#### [Task description]
Pictures excluded, retype the lines from the one containing "height: 16px ->" through the last line of the data below, both included.

(Code change snippets)
==============================

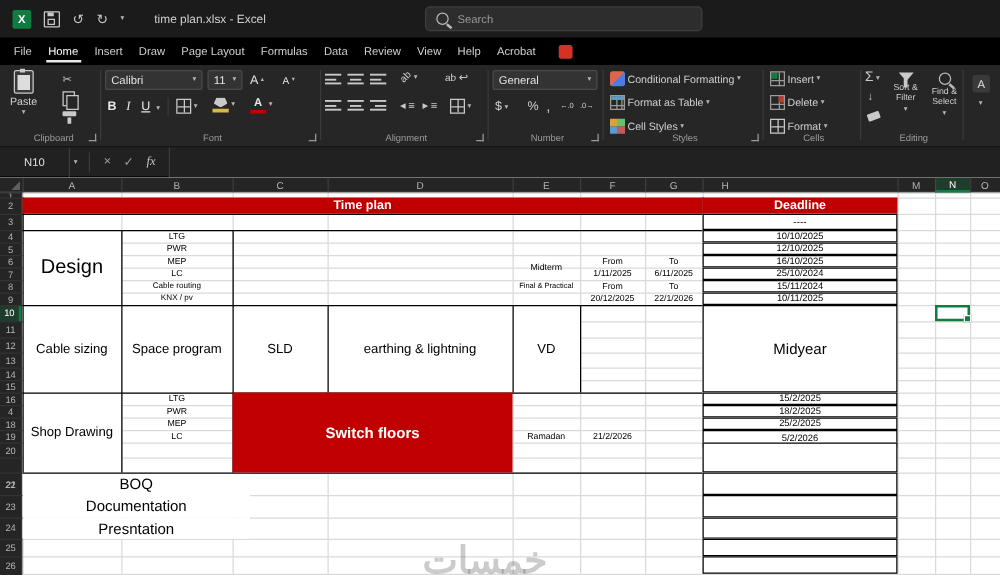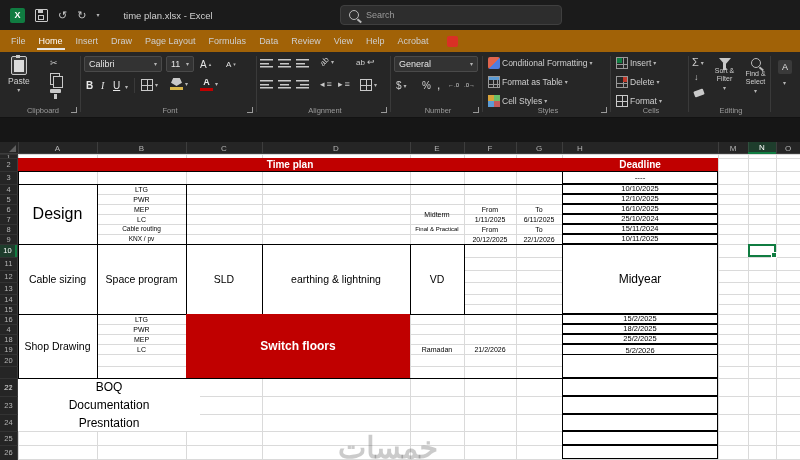"File" .tabsrow { background: #a16207 -> #000000 }
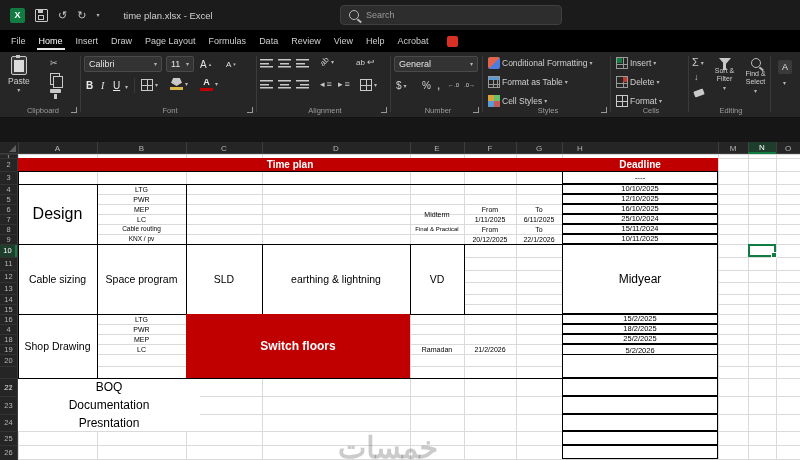"N10" div.fbar { html: none -> <div> <div>N10</div> <span>▾</span> <div></div> <span>×</span> <span>✓</span> <span>fx</span> <div></div> </div> }
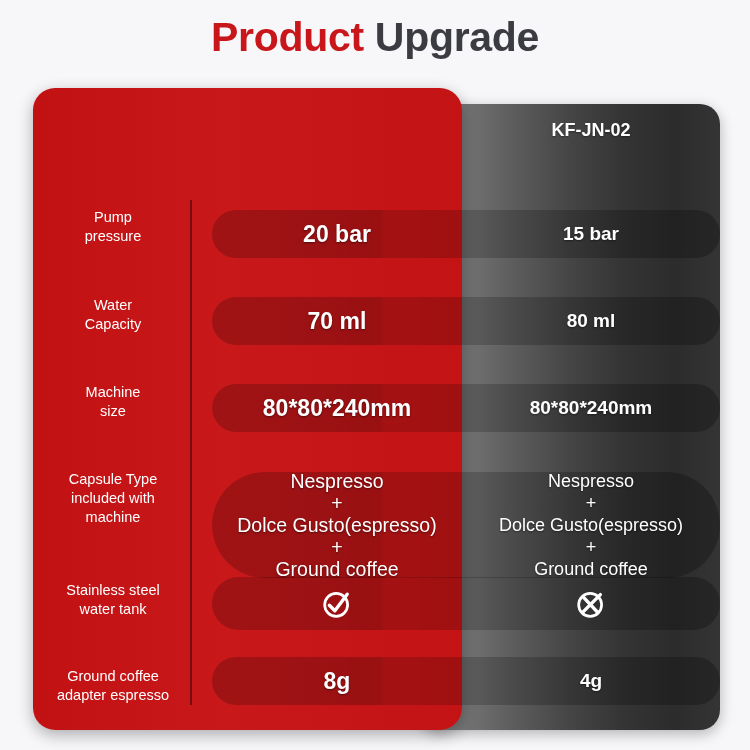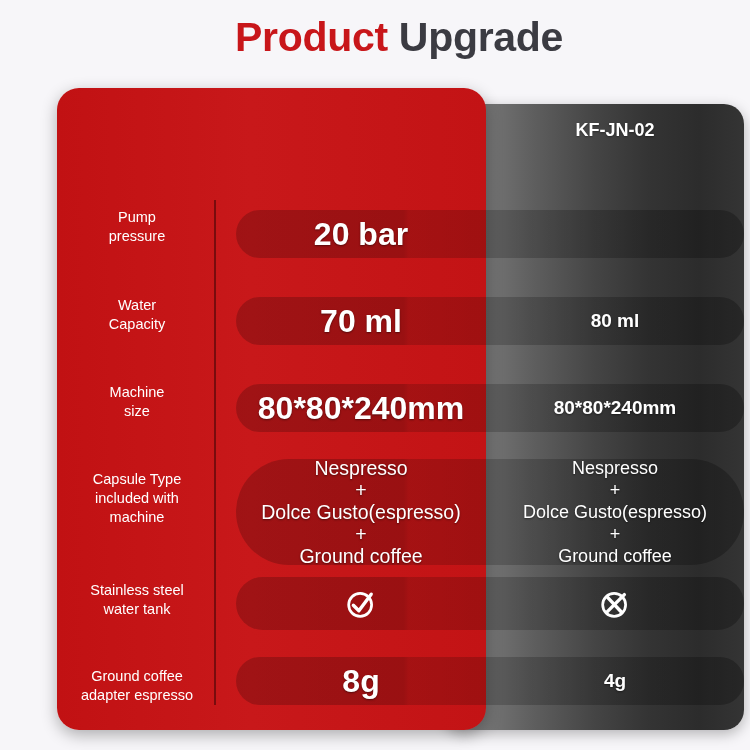"Product Upgrade" #stage { margin-left: 24px -> none }
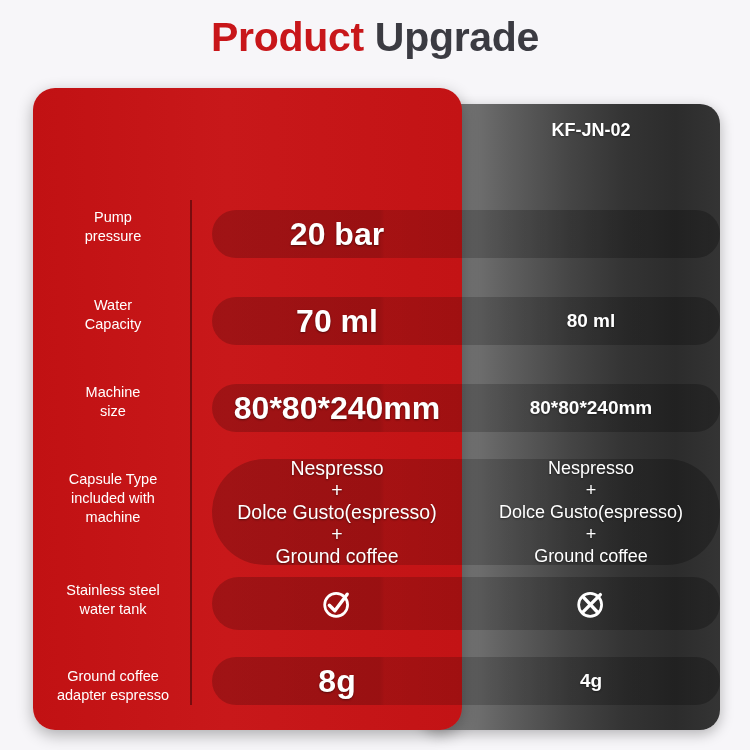"20 bar" .cell-left { font-size: 32px -> 23px }
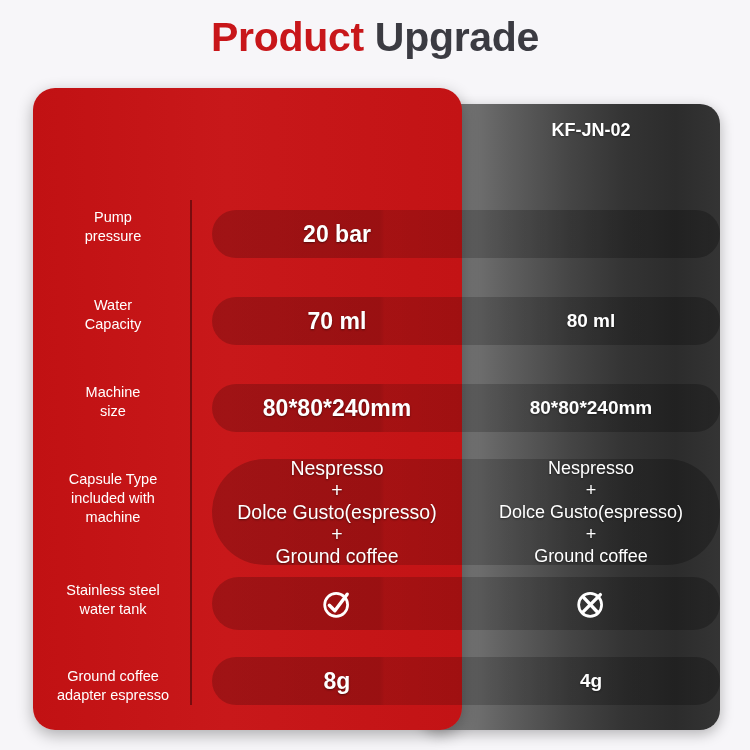"15 bar" div.cell { html: none -> <div> <div><span>15 bar</span></div> </div> }
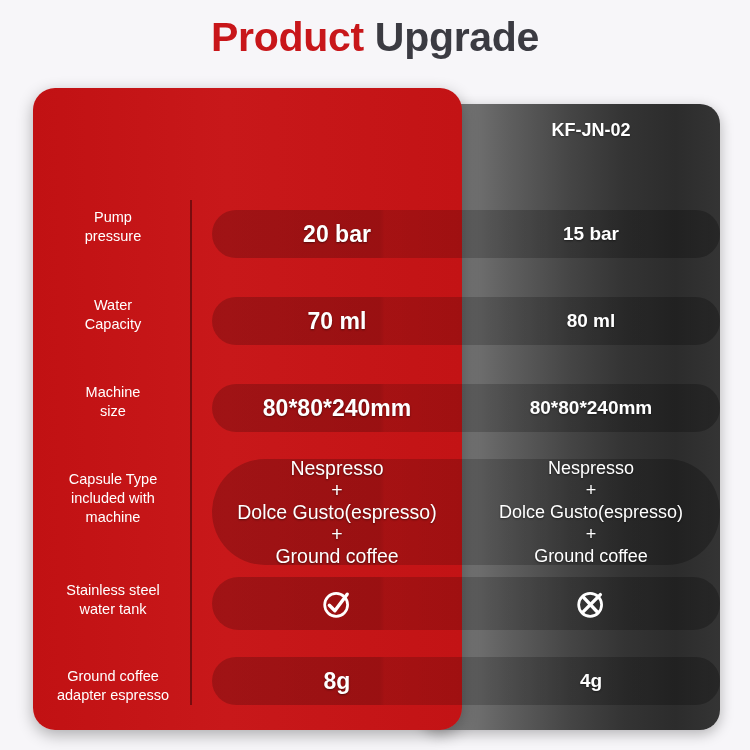"Nespresso" div.pill { top: 459px -> 472px }
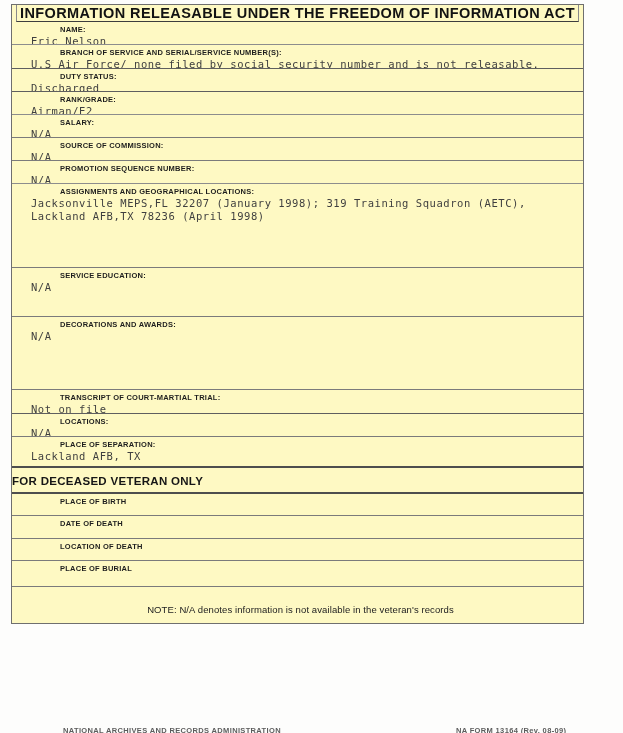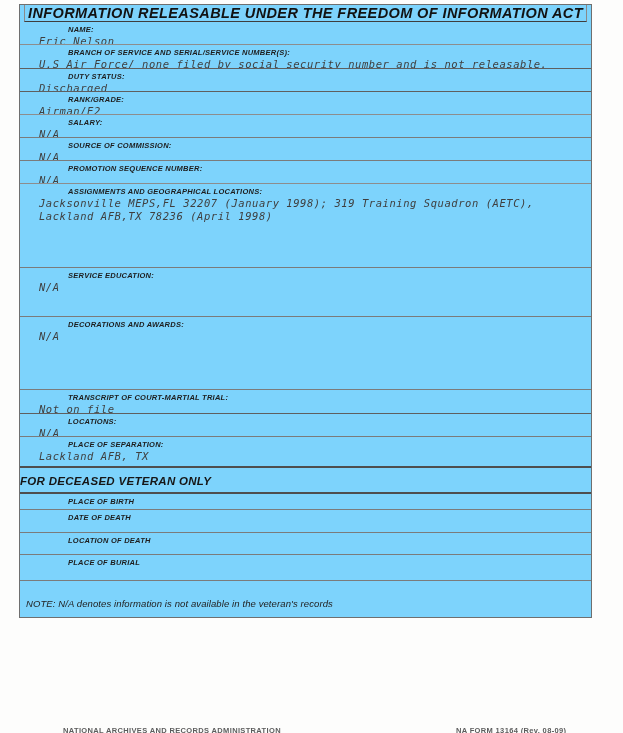"INFORMATION RELEASABLE UNDER THE FREEDOM" .form { background: #7dd3fc -> #fef9c3; font-style: italic -> none; left: 19px -> 11px }
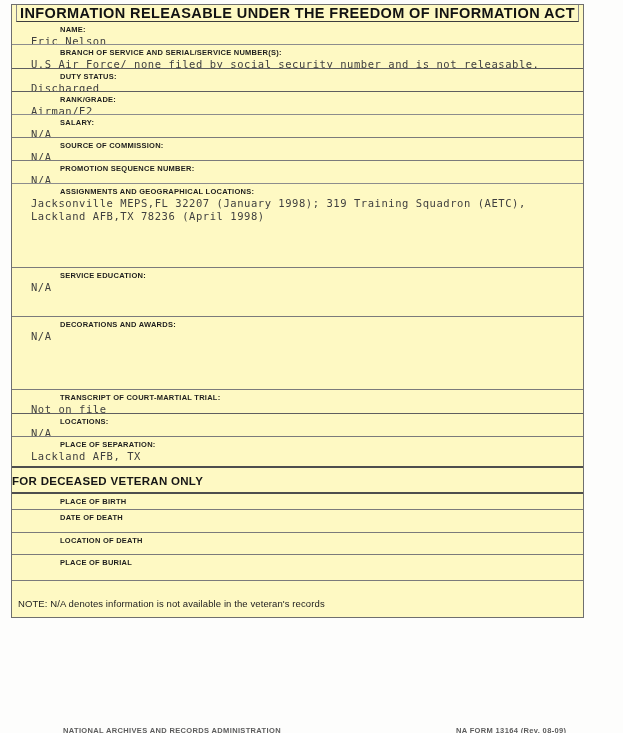"PLACE OF BIRTH" div.row { height: 16px -> 22px }
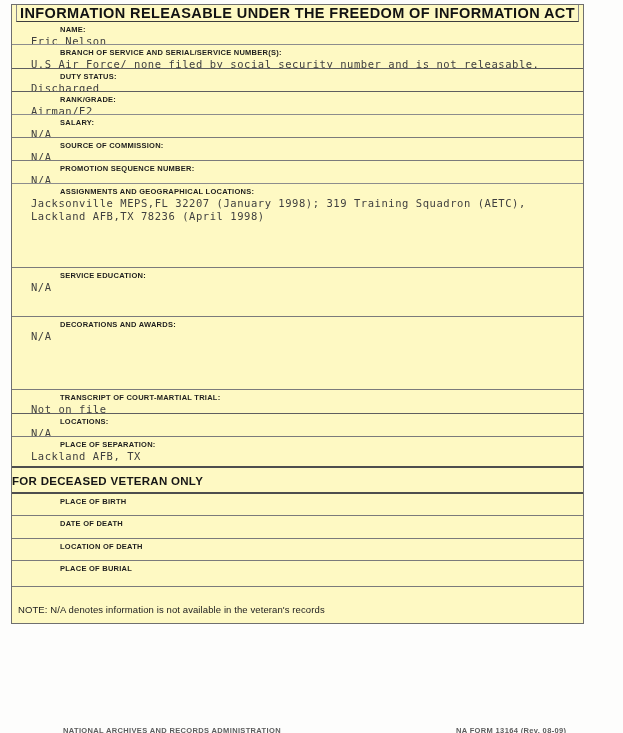"NOTE: N/A denotes information is" .row:last-child { text-align: none -> center }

==============================

#### [Answer box]
"PLACE OF BIRTH" div.row { height: 16px -> 22px }
"NOTE: N/A denotes information is" .row:last-child { text-align: none -> center }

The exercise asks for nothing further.